These are the key concepts you need to understand to accurately answer the question.

Integrating Factor
In solving linear differential equations, the integrating factor is a crucial tool. The integrating factor will convert a non-exact differential equation into an exact one, simplifying the solution process. It is generally denoted as \( \mu(x) \).
\( \mu(x) \) helps eliminate parts of the differential equation that are difficult to solve directly by involving the exponential function.
  • The formula for calculating the integrating factor \( \mu(x) \) is:\[ \mu(x) = e^{\int P(x) \, dx} \]

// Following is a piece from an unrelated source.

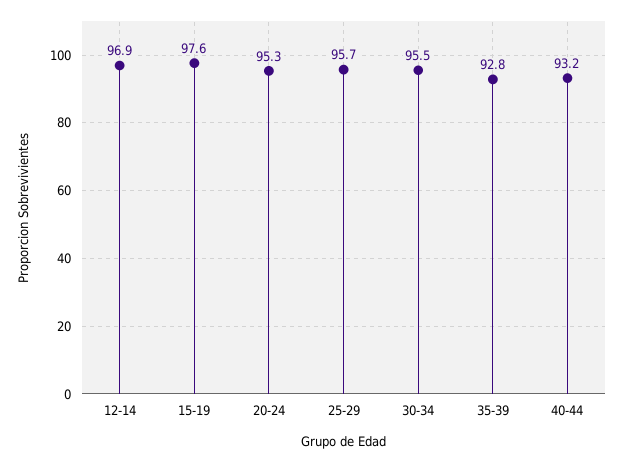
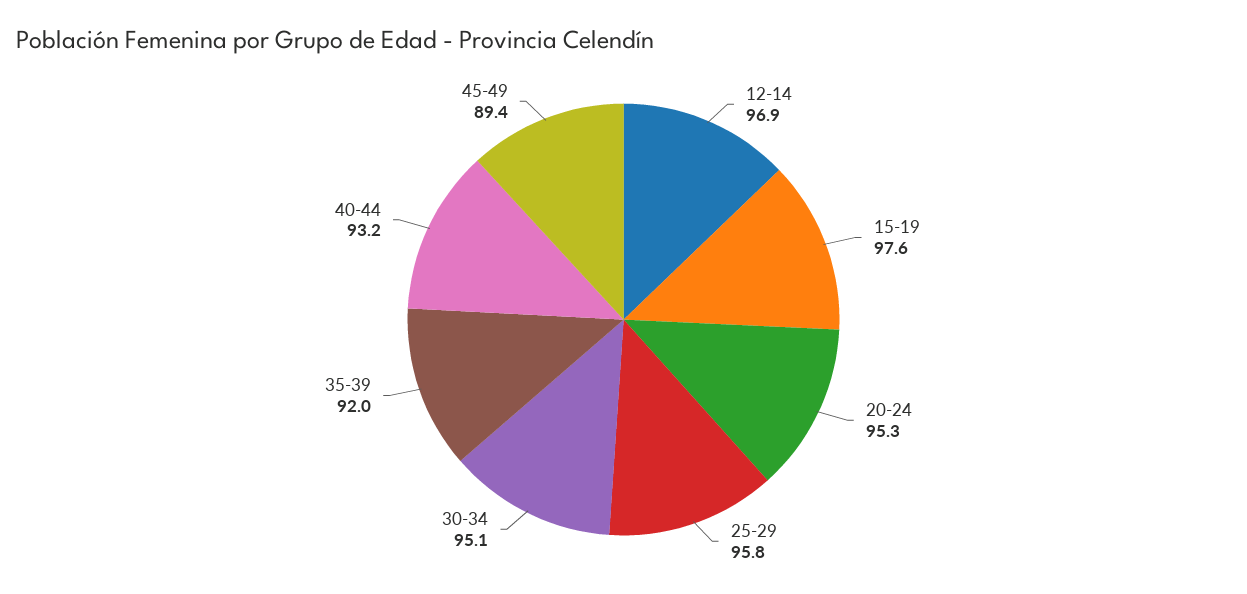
25-29: 95.7 -> 95.8
30-34: 95.5 -> 95.1
35-39: 92.8 -> 92
45-49: none -> 89.4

  • In our example, we're using \( P(x) = \frac{2}{x} \), resulting in:\[ \mu(x) = e^{\int \frac{2}{x} \, dx} = e^{2 \ln|x|} = x^2 \]
The integrating factor transforms the left-hand side of the differential equation into a product of derivatives, making integration straightforward. By making sure you use the correct integrating factor, you can ensure that the equation becomes much easier to handle.
Linear Differential Equations
Linear differential equations play a vital role in modeling various real-world problems. They consist of derivatives, linear terms in variable \( y \), and varying coefficients that can be functions of \( x \). These equations generally fit the form:
\[ \frac{dy}{dx} + P(x)y = Q(x) \]
The solution process involves using the integrating factor to simplify the equation.
  • First, arrange the equation in its standard linear form to identify \( P(x) \) and \( Q(x) \).
  • Next, compute the integrating factor.
  • Multiply the entire equation by the integrating factor to transform the left side into the derivative of a product.
Once these steps are correctly followed, you can integrate both sides to find the solution. Understanding the structure of linear differential equations is fundamental in advanced mathematics.
Integration Techniques
Integration is the final step to finding the solution to a differential equation once it is in a simpler form. Integration techniques vary and depend on the nature of the functions involved.

For our example, after applying the integrating factor, we achieved:
\[ \frac{d}{dx}(x^2 y) = x - \frac{1}{x} \]
Integrating both sides with respect to \( x \) involves using simple integral rules:
  • The left side integrates easily as it simplifies to \( x^2 y \).
  • For the right side, integrate each term separately:\( \int x \, dx = \frac{1}{2}x^2 \) and \( \int -\frac{1}{x} \, dx = -\ln|x| \).
The results are combined to form the solution:
\[ x^2 y = \frac{1}{2}x^2 - \ln|x| + C \]
Solving for \( y \) involves rearranging terms to isolate \( y \). Integration is critical for turning a differential equation into an explicit form, thus completing the solution process.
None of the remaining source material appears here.